■ Task prompt:
I need the lines from the one containing "text: Cushion ->" through the last line of the entries retyped exactly, with no pictures among them.

==== Records supplied

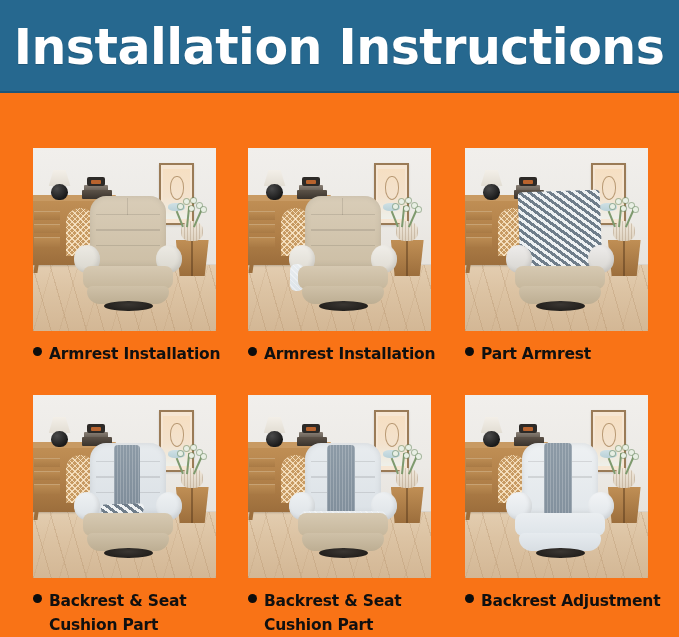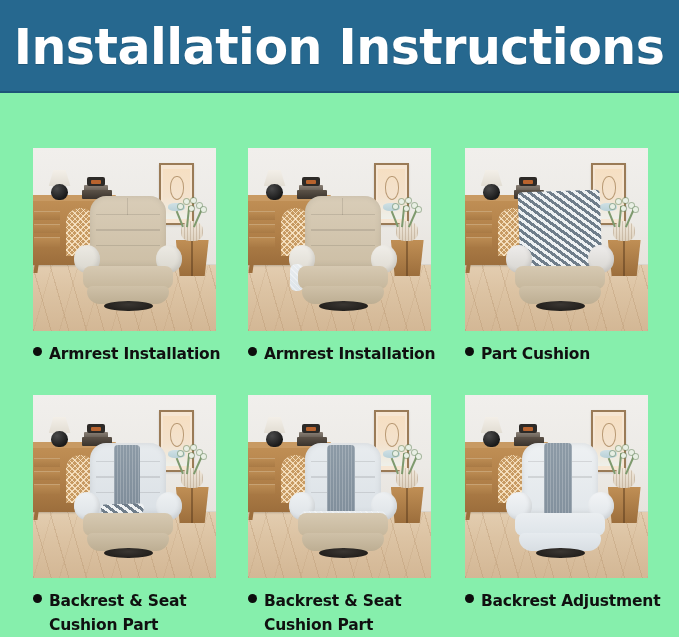"Installation Instructions" #page { background: #86efac -> #f97316 }
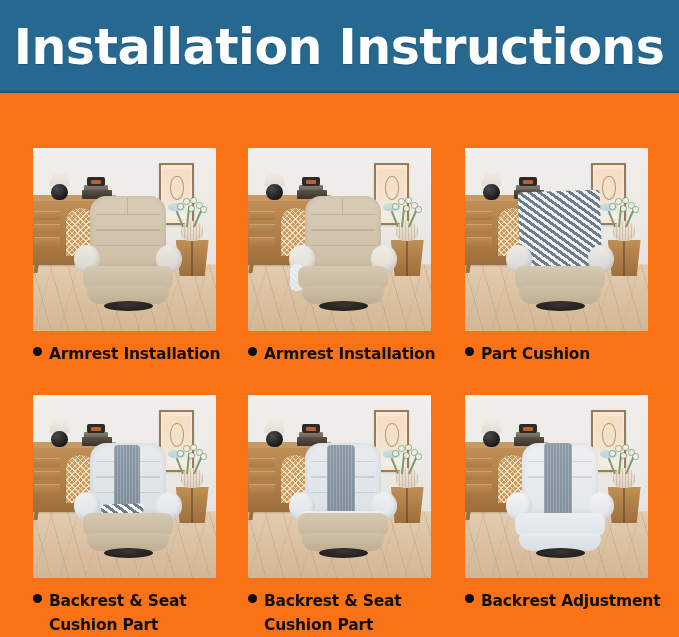"Part Cushion" span.caption-text { text: Cushion -> Armrest }
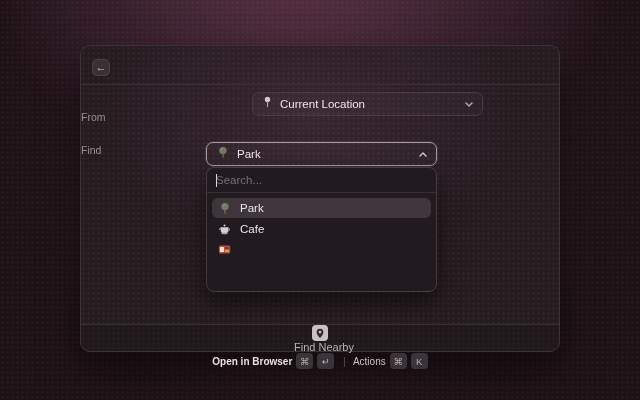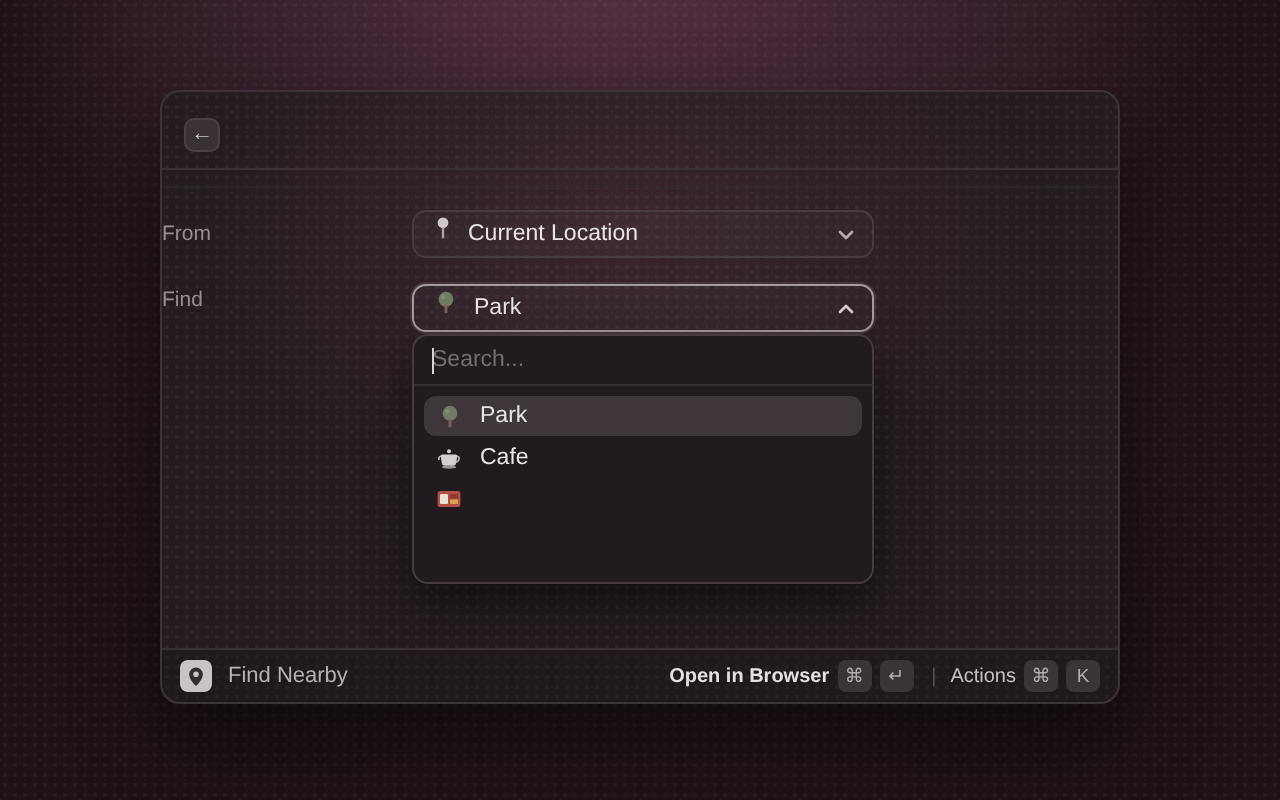"Current Location" .sel-from { margin-left: none -> 46px; top: 59px -> 46px }
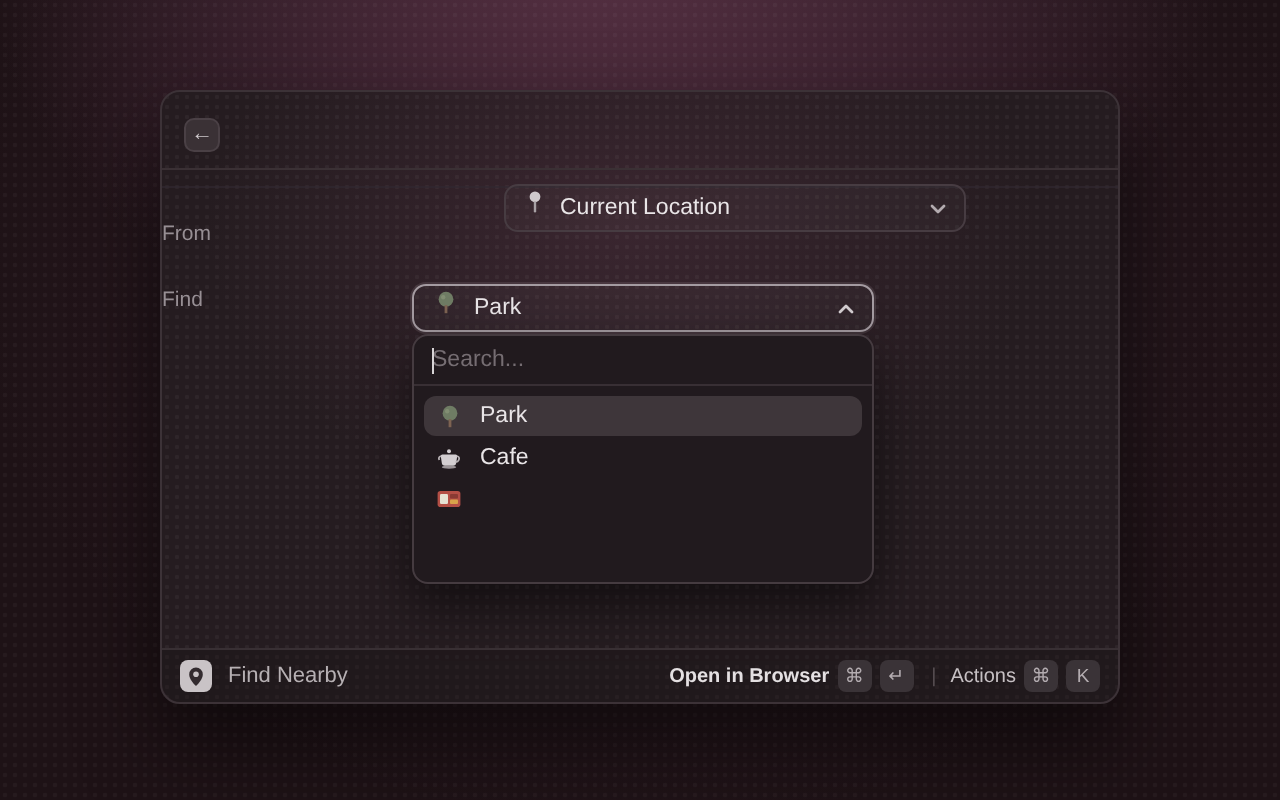"Find Nearby" .footer { flex-direction: none -> column }
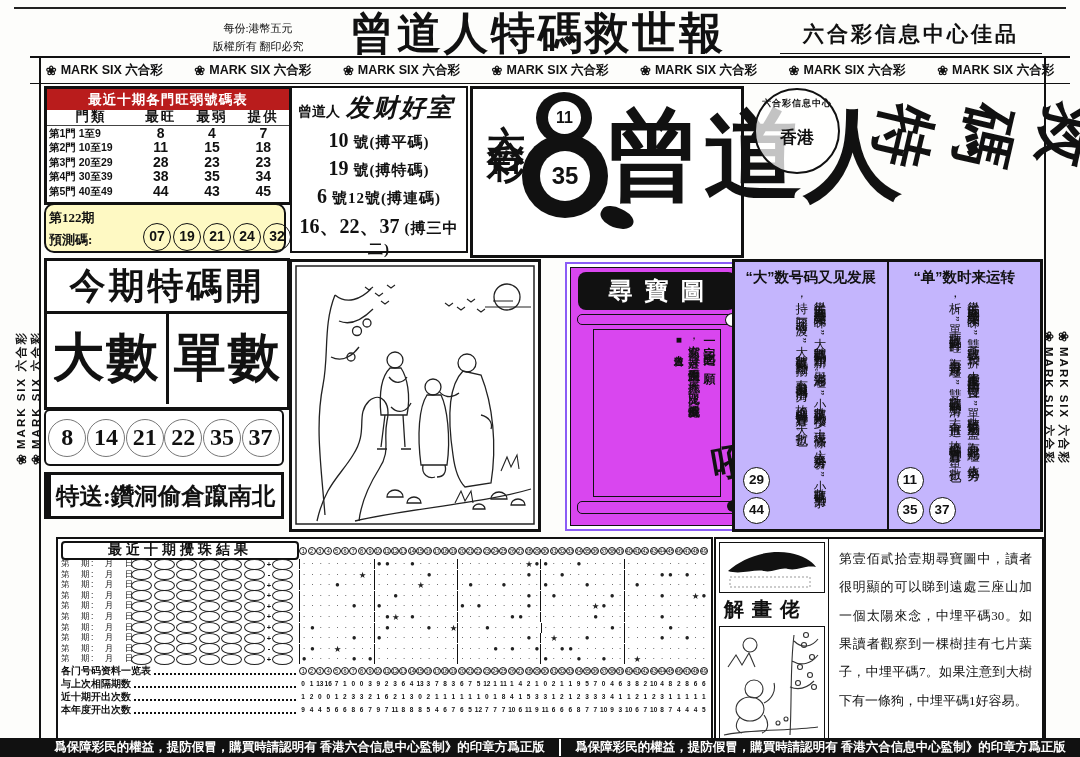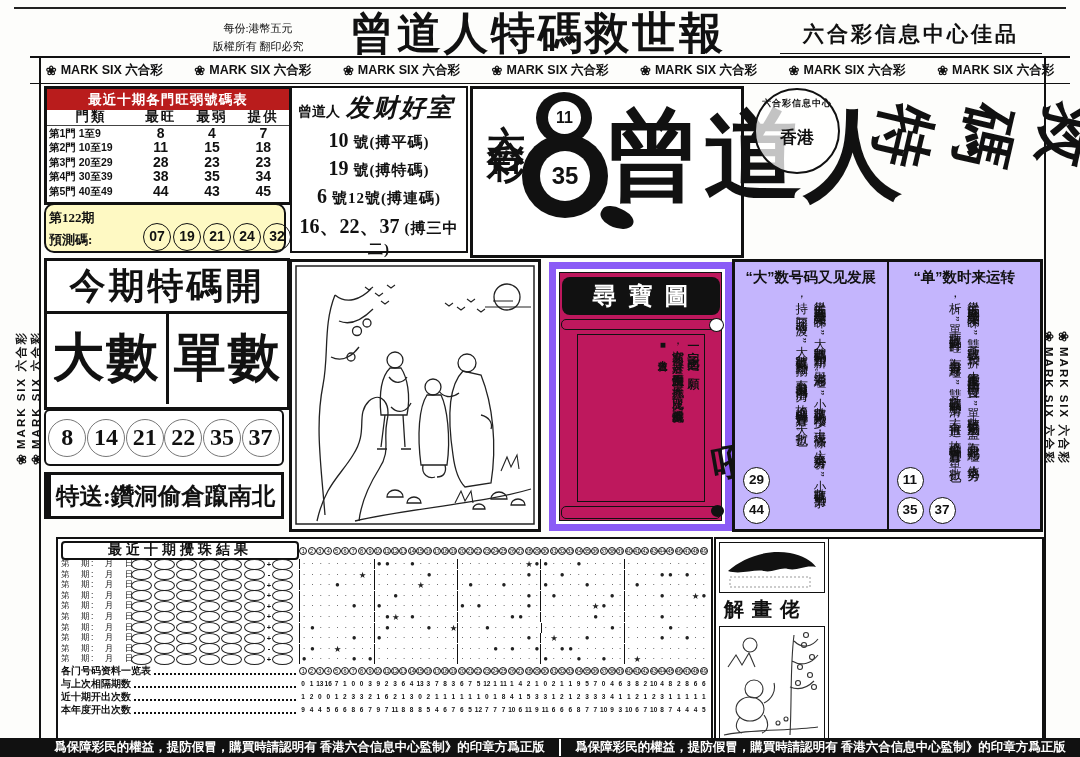"尋寶圖" .treasure { background: #be185d -> #d946ef; border: 7px solid #8b5cf6 -> 2px solid #8b5cf6; left: 549px -> 565px }
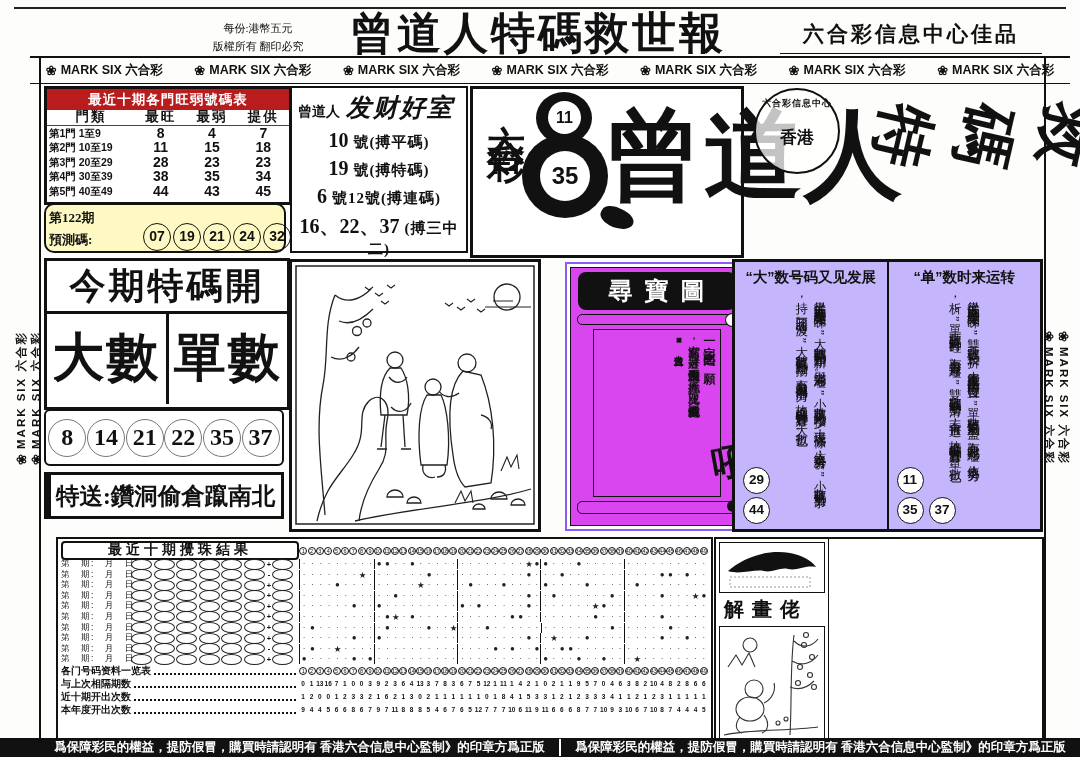"第壹佰貳拾壹期尋寶圖中，讀者很明顯的可以睇到遠處三座山加一個太陽來念，中埋平碼3" div.dec-body { html: none -> <div>第壹佰貳拾壹期尋寶圖中，讀者很明顯的可以睇到遠處三座山加一個太陽來念，中埋平碼30。如果讀者觀察到一棵樹挂有七片葉子，中埋平碼7。如果注意到大樹下有一條狗，中埋平碼1好容易。</div> }
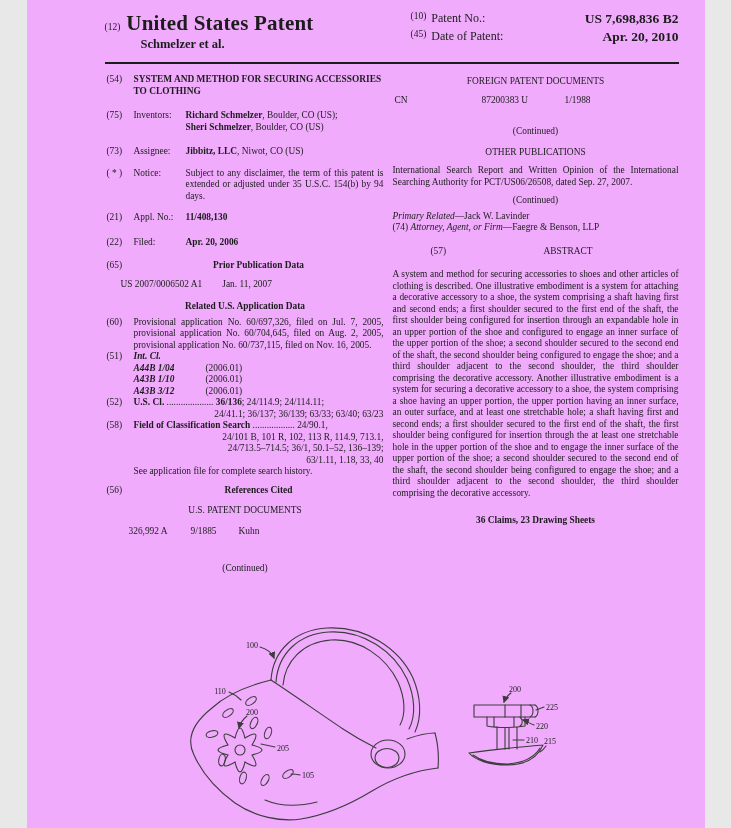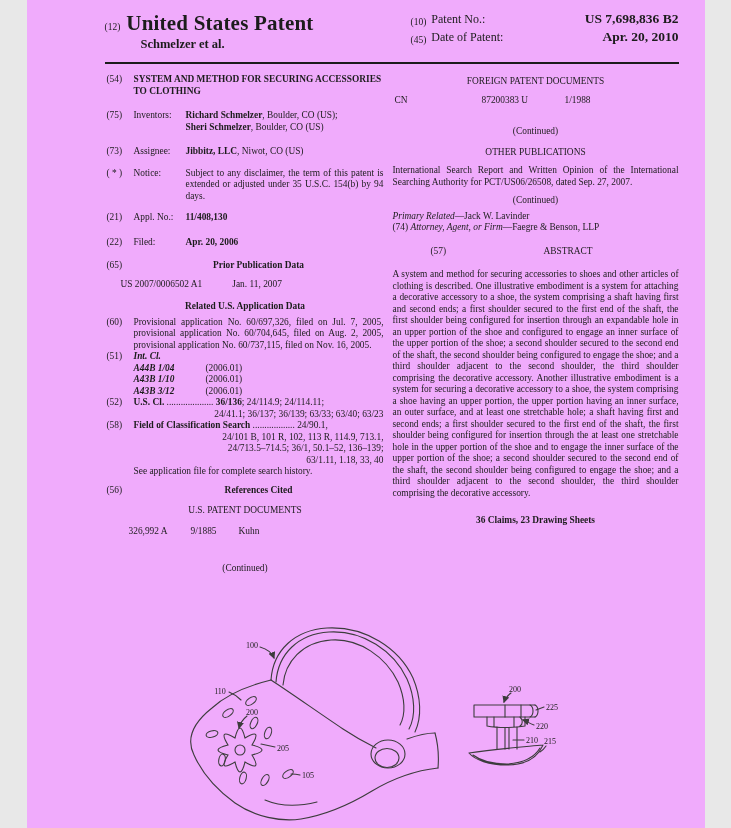"(10)" .hdr-r-row { align-items: flex-end -> flex-start }
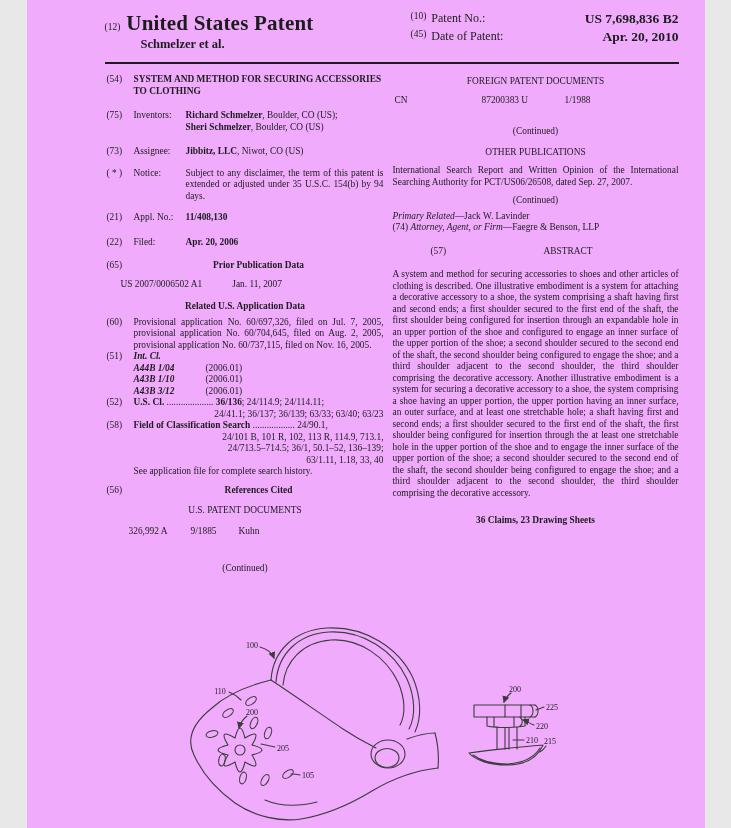"US 2007/0006502 A1" .pubrow { gap: 30px -> 20px }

========

■ Answer for this exercise:
"Part Cushion" span.caption-text { text: Cushion -> Armrest }
"Current Location" .sel-from { margin-left: none -> 46px; top: 59px -> 46px }
"Find Nearby" .footer { flex-direction: none -> column }
"尋寶圖" .treasure { background: #be185d -> #d946ef; border: 7px solid #8b5cf6 -> 2px solid #8b5cf6; left: 549px -> 565px }
"第壹佰貳拾壹期尋寶圖中，讀者很明顯的可以睇到遠處三座山加一個太陽來念，中埋平碼3" div.dec-body { html: none -> <div>第壹佰貳拾壹期尋寶圖中，讀者很明顯的可以睇到遠處三座山加一個太陽來念，中埋平碼30。如果讀者觀察到一棵樹挂有七片葉子，中埋平碼7。如果注意到大樹下有一條狗，中埋平碼1好容易。</div> }
"(10)" .hdr-r-row { align-items: flex-end -> flex-start }
"US 2007/0006502 A1" .pubrow { gap: 30px -> 20px }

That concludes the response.